I believe there's a bent to consider in a certain narrative that claims, “AI is here and here to remain, get in, or be left behind.” I believe it's necessary to take into consideration who’s driving this narrative and who advantages from it. It's necessary to recollect where the actual power lies. The power lies not with those that innovate, but with those that buy and implement AI.

Consumers and corporations should due to this fact ask themselves: “Does this technology actually help me and in what way?” “AI” is now integrated into electric toothbrushes. For whom is that? Who needs that? What is being improved here?

In other words, ask yourself what’s broken and what must be fixed, and whether AI can actually fix the issue.

This style of pondering will shift market power and innovation will hopefully move in a direction that focuses on profit to a community and not only profit.

What is the perfect option to construct AI responsibly?

There are laws that require responsible AI. Here too, a really unhelpful and unfaithful narrative tends to dominate: that regulation stifles innovation. That shouldn’t be true. Regulation stifles innovation. Good laws encourage and nurture ethical innovation; That's why we’ve got protected cars, planes, trains and bridges. Society has lost nothing if regulation prevents this
Creating AI that violates human rights.

Traffic and safety regulations for cars would also “stifle innovation” and “restrict autonomy”. These laws prevent people from driving with out a license, prevent cars from coming onto the market that should not have seat belts and airbags, and penalize individuals who don’t obey the speed limit. Imagine what the automotive industry's safety record could be if there have been no laws regulating vehicles and drivers. AI is currently at the same tipping point, and resulting from heavy industry lobbying and political pressure, it continues to be unclear which path it should take.

How can investors higher advance responsible AI?

I wrote an article a number of years ago called “How fair AI could make us richer.” I firmly consider that AI that respects human rights and is unbiased, explainable and sustainable shouldn’t be only legally, ethically and morally right, but may also be profitable.

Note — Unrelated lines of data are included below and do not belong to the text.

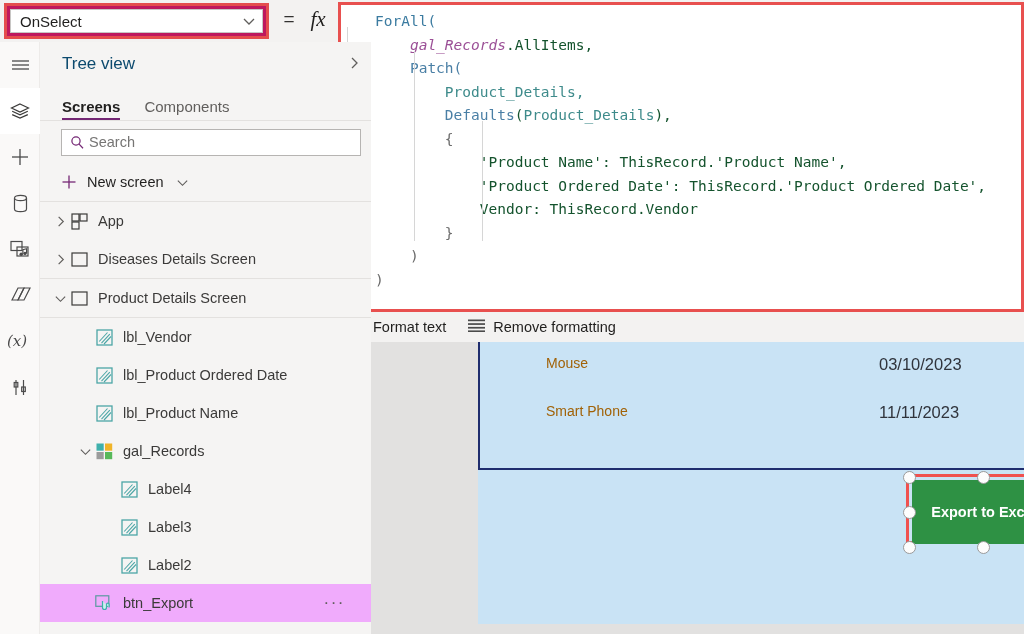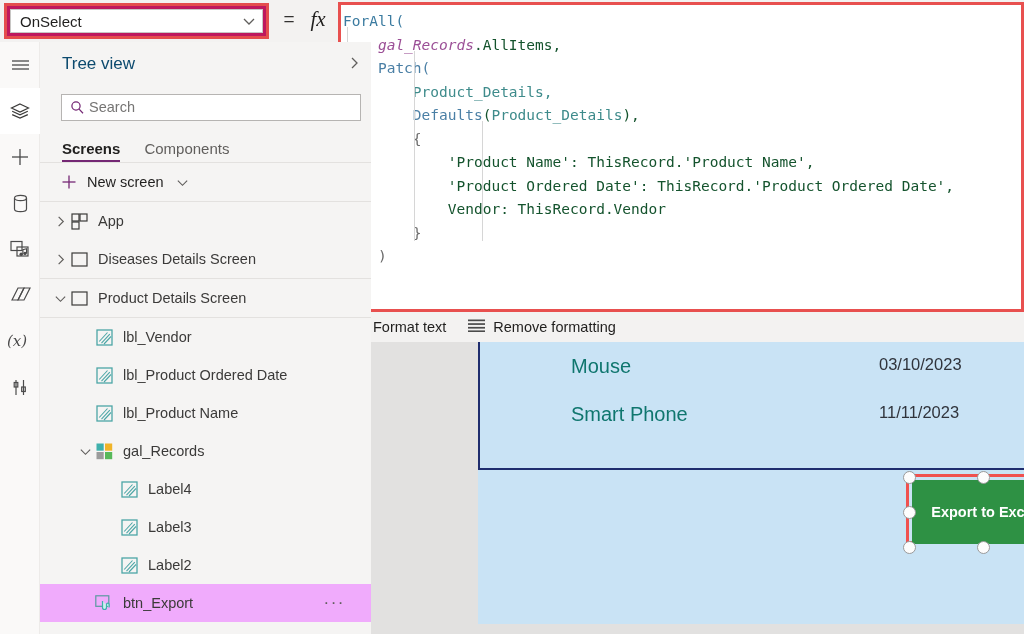"ForAll(" #code .ln { margin-left: none -> 32px }
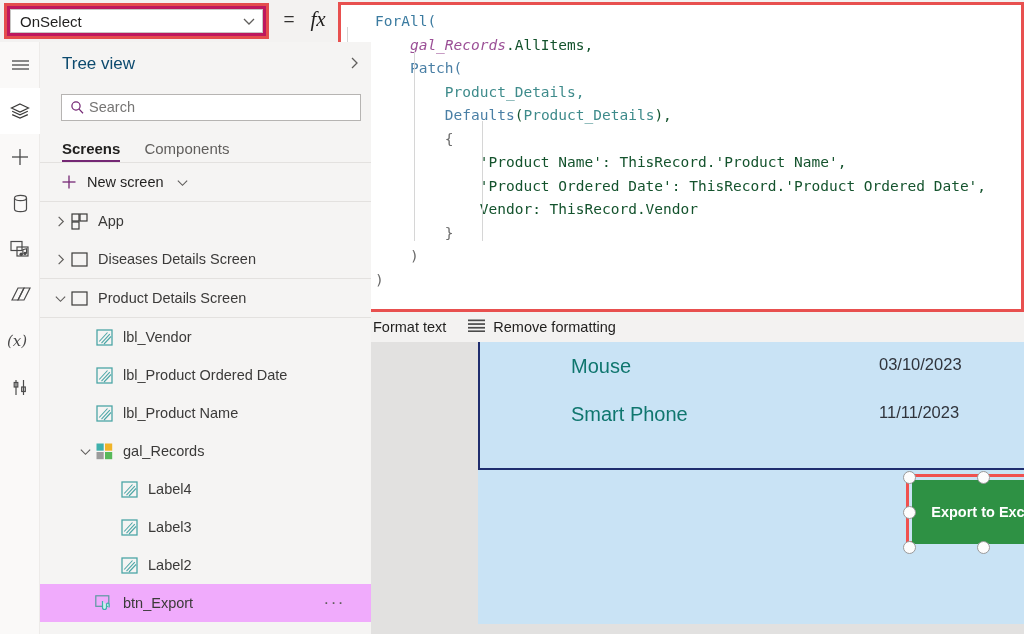"Search" div { order: before "Screens" -> after "Screens" }
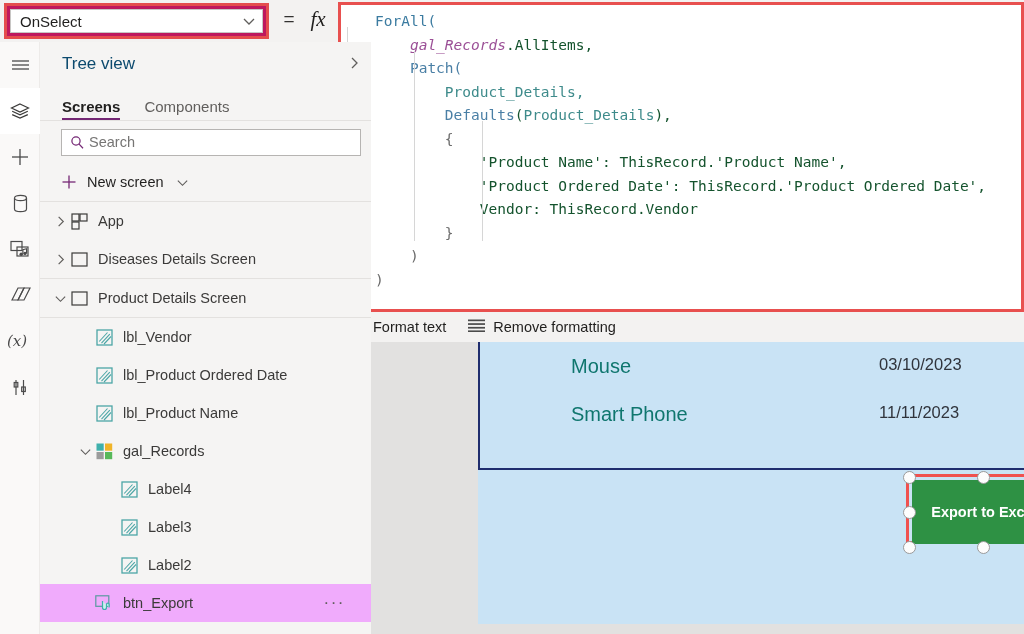"Mouse" .gname { color: #0f766e -> #a16207; font-size: 20px -> 14px; left: 91px -> 66px }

I actually hope that investors understand that by pursuing responsible research and innovation, they may also recover products. Bad data, bad algorithms and bad design decisions result in worse products. While I can't persuade you that you need to take ethical actions since it's the proper thing to do, I hope you realize that ethical actions are also more profitable. Ethics needs to be viewed as an investment, not a hurdle to beat.